Intermediate Architecture

Landing Zones — What They Actually Solve, and the Honest Catch

A landing zone is a pre-built environment that workload teams can deploy into without having to make every architectural decision from scratch. The reference architectures from Microsoft (Azure Landing Zones, formerly Enterprise-Scale) and Oracle (OCI Core Landing Zone, formerly the CIS Landing Zone Quick Start) are genuinely good. They encode years of patterns from real customers. They are also significantly more complex than most organisations need on day one, and that mismatch is where most landing zone projects go wrong.

This article is about taking the right thing from the reference architectures, leaving the parts that do not earn their keep at your scale, and being clear-eyed about the cost of retrofitting versus building right the first time.

What a landing zone gives you

The honest answer: a landing zone gives you three things that compound over time.

A consistent governance baseline. Every workload that lands in the landing zone inherits the same identity model, the same network topology, the same logging and monitoring, the same policy guardrails. This consistency is what makes the platform team’s life sustainable. Without it, every new workload becomes a custom configuration project.

A subscription/compartment vending mechanism. Workload teams request a new environment through a defined process. The pipeline creates it with the baseline pre-applied. Nobody manually clicks through forty configuration screens; nobody forgets to enable diagnostic settings.

A clear separation between platform and application concerns. The landing zone is the platform. The workload deployed inside it is the application. The platform team owns the platform; the workload team owns the application. The boundary is documented and the responsibilities do not blur.

These three together produce a real benefit: workload onboarding goes from weeks to hours. That benefit is real and worth pursuing.

What landing zones do not give you, regardless of vendor marketing:

  • They do not deploy your workloads. They deploy the environment your workloads land in.
  • They do not eliminate the need for architecture decisions. They reduce the number of decisions per workload, which is different.
  • They do not make a brownfield estate cleaner. Retrofitting a landing zone over an existing estate is harder than greenfield, every time.
  • They do not stay current automatically. The reference architectures evolve; your implementation only evolves if you maintain it.

The Azure shape

Microsoft’s recommended Azure landing zone has a specific structure that has become the de facto standard:

Tenant Root MG
├── Platform MG
│   ├── Identity (subscription)
│   ├── Connectivity (subscription)
│   └── Management (subscription)
├── Landing Zones MG
│   ├── Corp MG (subscriptions for connected internal workloads)
│   └── Online MG (subscriptions for internet-facing workloads)
├── Sandboxes MG
│   └── (sandbox subscriptions)
└── Decommissioned MG
    └── (subscriptions staged for deletion)
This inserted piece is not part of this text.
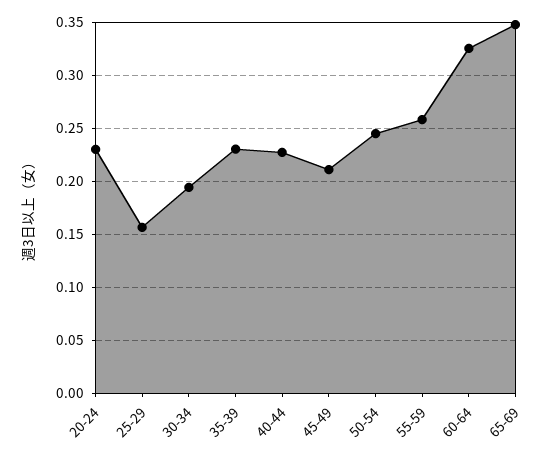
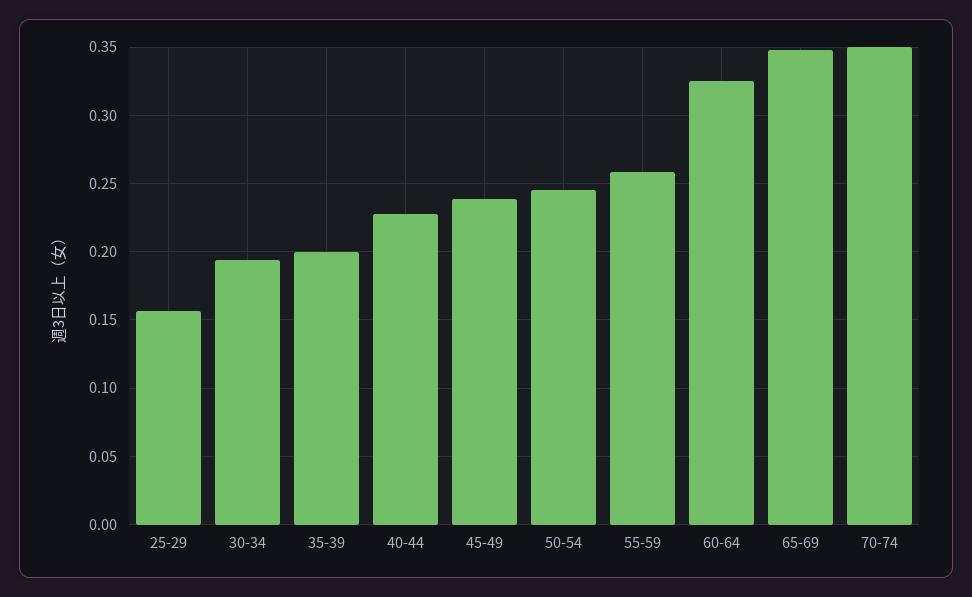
20-24: 0.23 -> none
35-39: 0.23 -> 0.2
45-49: 0.21 -> 0.24
70-74: none -> 0.35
The eight design areas — billing/tenant, identity, MG/subscription organisation, network topology, security, management, governance, platform automation — each map to a set of decisions and a set of policies. The IaC accelerator (Bicep or Terraform, both supported) deploys the management group hierarchy, baseline policies, and the platform subscriptions.
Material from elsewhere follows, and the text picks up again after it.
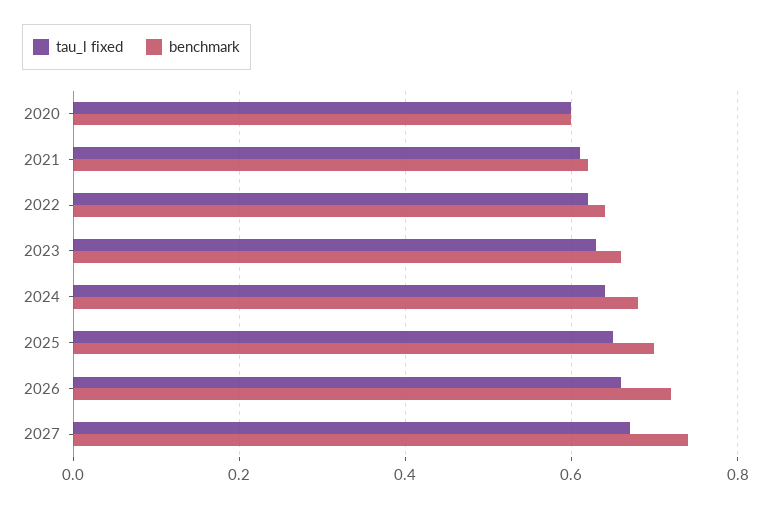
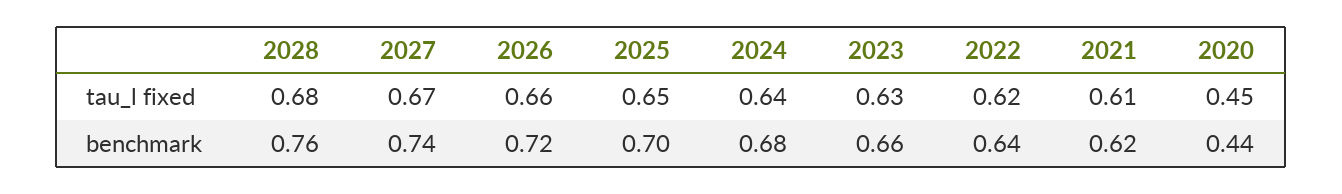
tau_l fixed, 2020: 0.6 -> 0.45
benchmark, 2020: 0.6 -> 0.44
tau_l fixed, 2028: none -> 0.68
benchmark, 2028: none -> 0.76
The current recommended deployment path is the Azure Landing Zones IaC Accelerator using Bicep or Terraform with Azure Verified Modules. Microsoft still offers the portal accelerator for visual deployment and organisations without IaC capability, but the IaC path is the one to use if the platform will be operated long-term as code. The current AVM platform module is Azure/avm-ptn-alz/azurerm; subscription vending is handled through the Azure/avm-ptn-alz-sub-vending/azure pattern module.

The OCI shape

Oracle’s equivalent has been through some name changes that are worth tracking. The original “CIS Landing Zone Quick Start Template” was retired in May 2025. Its successor is OCI Core Landing Zone, which evolves the same concept. Current OCI Core Landing Zone materials target CIS OCI Foundations Benchmark v3.0, while some older documentation still references v2.0; verify the benchmark version in the release you deploy.

A typical OCI Core Landing Zone shape:

Root Compartment (Tenancy)
├── Network compartment       (VCNs, DRGs, gateways)
├── Security compartment      (Vault, Logging, Cloud Guard, scanning)
├── AppDev compartment        (application workloads)
└── Database compartment      (database workloads)

Depending on selected configuration, the Core Landing Zone can provision IAM groups and policies for segregation of duties, security services such as Cloud Guard, Flow Logs, Connector Hub, Vault, Vulnerability Scanning, Bastion, and Security Zones, and one or more VCN patterns. Oracle’s documentation explicitly describes multiple supported network patterns and notes that no VCNs are provisioned unless selected.

The network topology choice — standalone VCN, three-tier, hub-and-spoke with native OCI Network Firewall, or hub-and-spoke with a third-party NGFW — drives significant downstream complexity. Make it deliberately.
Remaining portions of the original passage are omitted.